Plato pun berjalan. Tidak seberapa lama, dia kembali dengan tangan kosong, tanpa membawa apa pun. Gurunya bertanya, “Mengapa kamu tidak membawa satu pun ranting?” Plato menjawab, “Aku hanya boleh membawa satu saja, dan saat berjalan tidak boleh mundur kembali. Sebenarnya aku telah menemukan yang paling menakjubkan. Tapi, aku tak tahu apakah ada yang lebih menakjubkan lagi di depan sana, jadi tak kuambil ranting tersebut. Saat melanjutkan berjalan baru aku sadari bahwa ranting-ranting yang kutemukan kemudian tidak sebagus ranting tadi. Akhirnya, tidak kuambil sebatang pun.”

Gurunya kemudian menjawab, “Jadi, itulah cinta.” Pada hari lain, Plato bertanya lagi pada gurunya, “Apa itu perkawinan? Bagaimana aku bisa menemukannya?” Gurunya pun menjawab, “Ada hutan yang subur di depan sana. Berjalanlah tanpa mundur kembali atau menoleh. Kamu hanya boleh menebang satu pohon saja. Tebanglah jika kamu menemukan pohon yang paling tinggi, karena artinya kamu telah menemukan apa itu perkawinan.” Plato pun berjalan. Tidak seberapa lama, dia kembali dengan membawa pohon. Pohon tersebut tidak segar atau subur, dan juga tidak terlalu tinggi. Pohon itu biasa-biasa saja. Gurunya bertanya, “Mengapa kamu memotong pohon yang seperti itu?” Plato pun menjawab, “Berdasarkan pengalamanku sebelumnya, setelah menjelajah seluruh ladang gandum, ternyata aku kembali dengan tangan kosong. Saat melihat pohon ini, aku rasa pohon ini tidak buruk-buruk amat. Jadi, kuputuskan untuk menebangnya dan membawanya ke sini. Aku tidak mau menghilangkan kesempatan untuk mendapatkannya.”
Guru pun menjawab, “Ya, itulah perkawinan. Cinta itu semakin dicari, semakin tidak ditemukan. Cinta adanya dalam lubuk hati ketika dapat menahan keinginan dan harapan yang lebih. Ketika pengharapan dan keinginan akan cinta terlalu berlebih, yang didapat adalah kehampaan. Tidak ada sesuatu pun yang didapat atau dimundurkan kembali. Waktu dan masa tidak dapat diputar mundur. Terimalah cinta apa adanya.
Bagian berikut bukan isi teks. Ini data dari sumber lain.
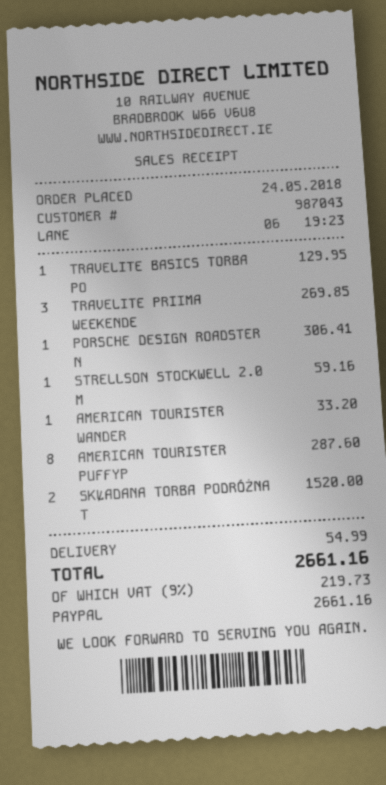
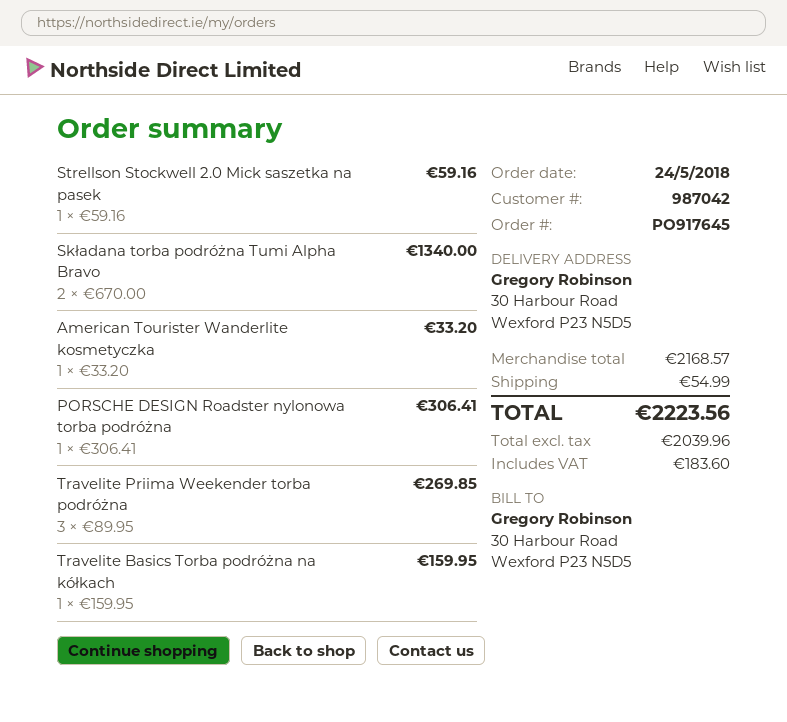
customer number: 987043 -> 987042
TRAVELITE BASICS TORBA PO: 1 for 129.95 -> 1 for 159.95
AMERICAN TOURISTER PUFFYP: 8 for 287.60 -> none
SKŁADANA TORBA PODRÓŻNA T: 2 for 1520.00 -> 2 for 1340.00
tax: 219.73 -> 183.60
total: 2661.16 -> 2223.56

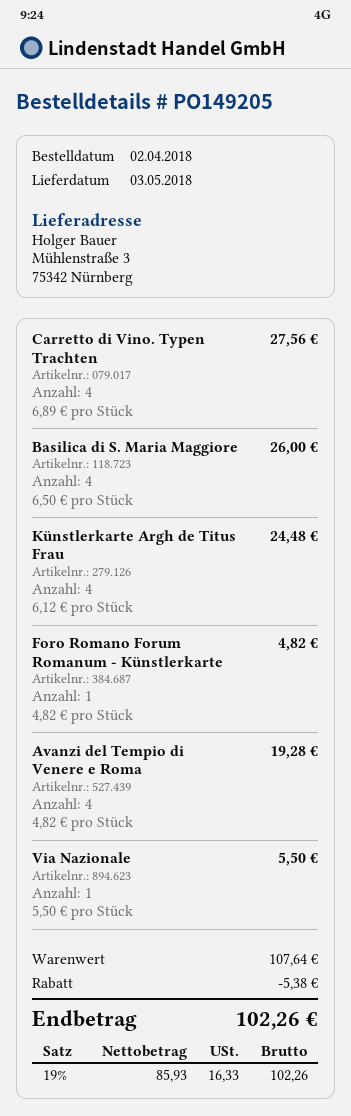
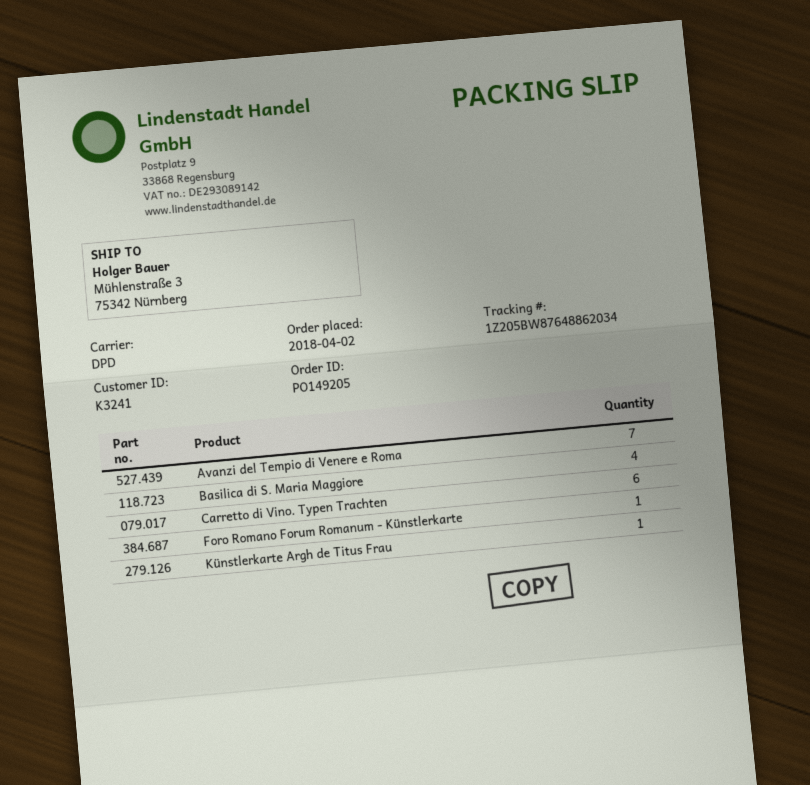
Carretto di Vino. Typen Trachten: 4 -> 6
Künstlerkarte Argh de Titus Frau: 4 -> 1
Avanzi del Tempio di Venere e Roma: 4 -> 7
Via Nazionale: 1 -> none

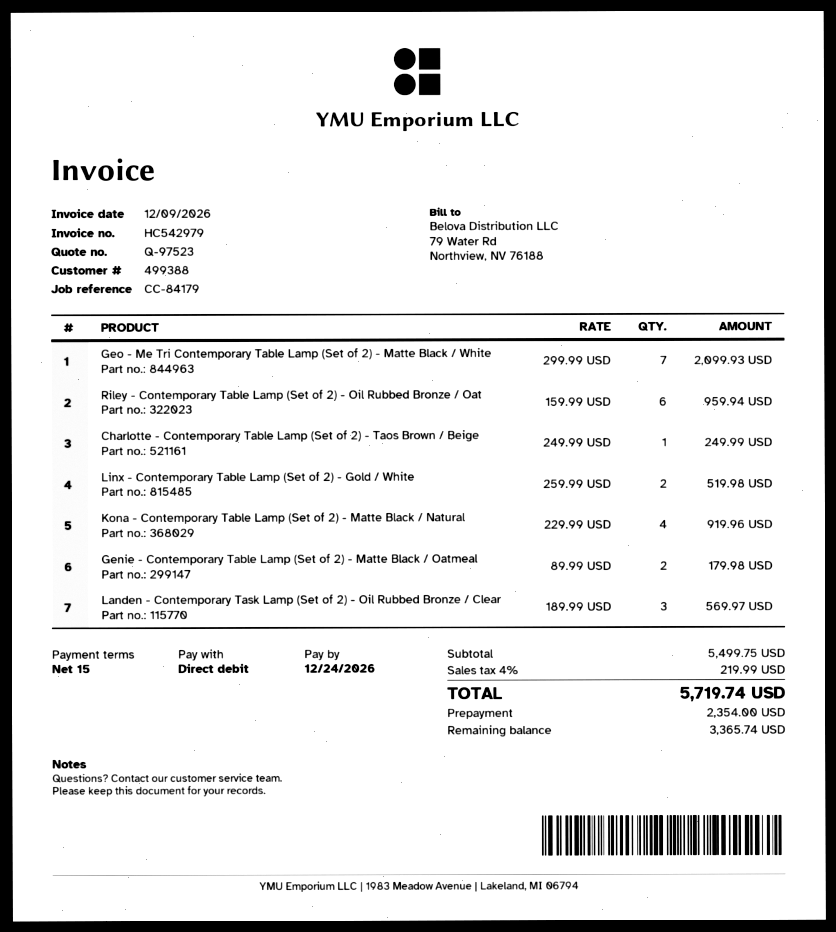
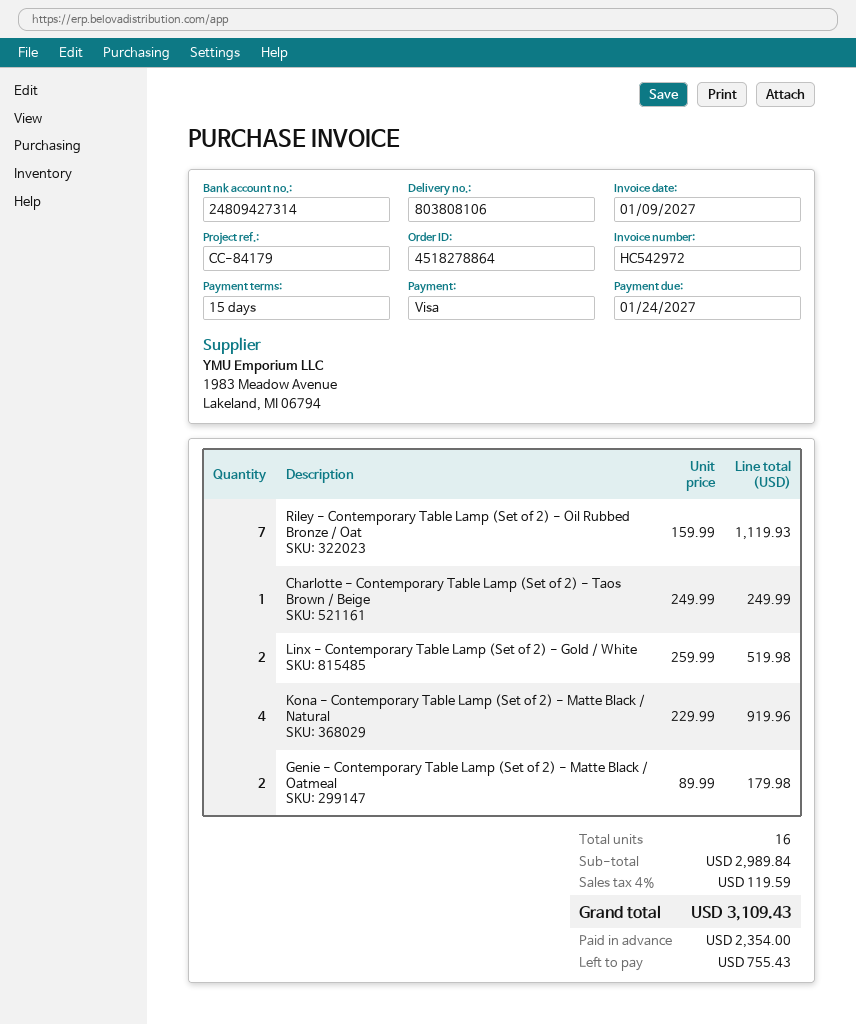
invoice number: HC542979 -> HC542972
invoice date: 2026-12-09 -> 2027-01-09
due date: 2026-12-24 -> 2027-01-24
payment method: direct debit -> Visa
Geo - Me Tri Contemporary Table Lamp (Set of 2) - Matte Black / White: 7 x 299.99 = 2099.93 -> none
Riley - Contemporary Table Lamp (Set of 2) - Oil Rubbed Bronze / Oat: 6 x 159.99 = 959.94 -> 7 x 159.99 = 1119.93
Landen - Contemporary Task Lamp (Set of 2) - Oil Rubbed Bronze / Clear: 3 x 189.99 = 569.97 -> none
subtotal: 5499.75 -> 2989.84
tax: 4% = 219.99 -> 4% = 119.59
total: 5719.74 -> 3109.43
balance: 3365.74 -> 755.43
Perkawinan adalah kelanjutan dari cinta. Cinta adalah proses mendapatkan kesempatan. Ketika kamu mencari yang terbaik di antara pilihan yang ada, itu akan mengurangi kesempatan untuk mendapatkannya. Ketika kesempurnaanlah yang ingin kaudapatkan, sia-sialah waktumu dalam mendapatkan perkawinan itu karena sebenarnya kesempurnaan itu hampa adanya.”

Inspirasi
Untuk Direnungkan : Mencari pasangan hidup tidaklah mudah. Oleh sebab itu, kita perlu kerjasama dengan Sang Pencipta. Dia yang menciptakan pria dan wanita dengan kelebihan dan kekurangan masing-masing pasti tahu siapa yang paling cocok bagi kita.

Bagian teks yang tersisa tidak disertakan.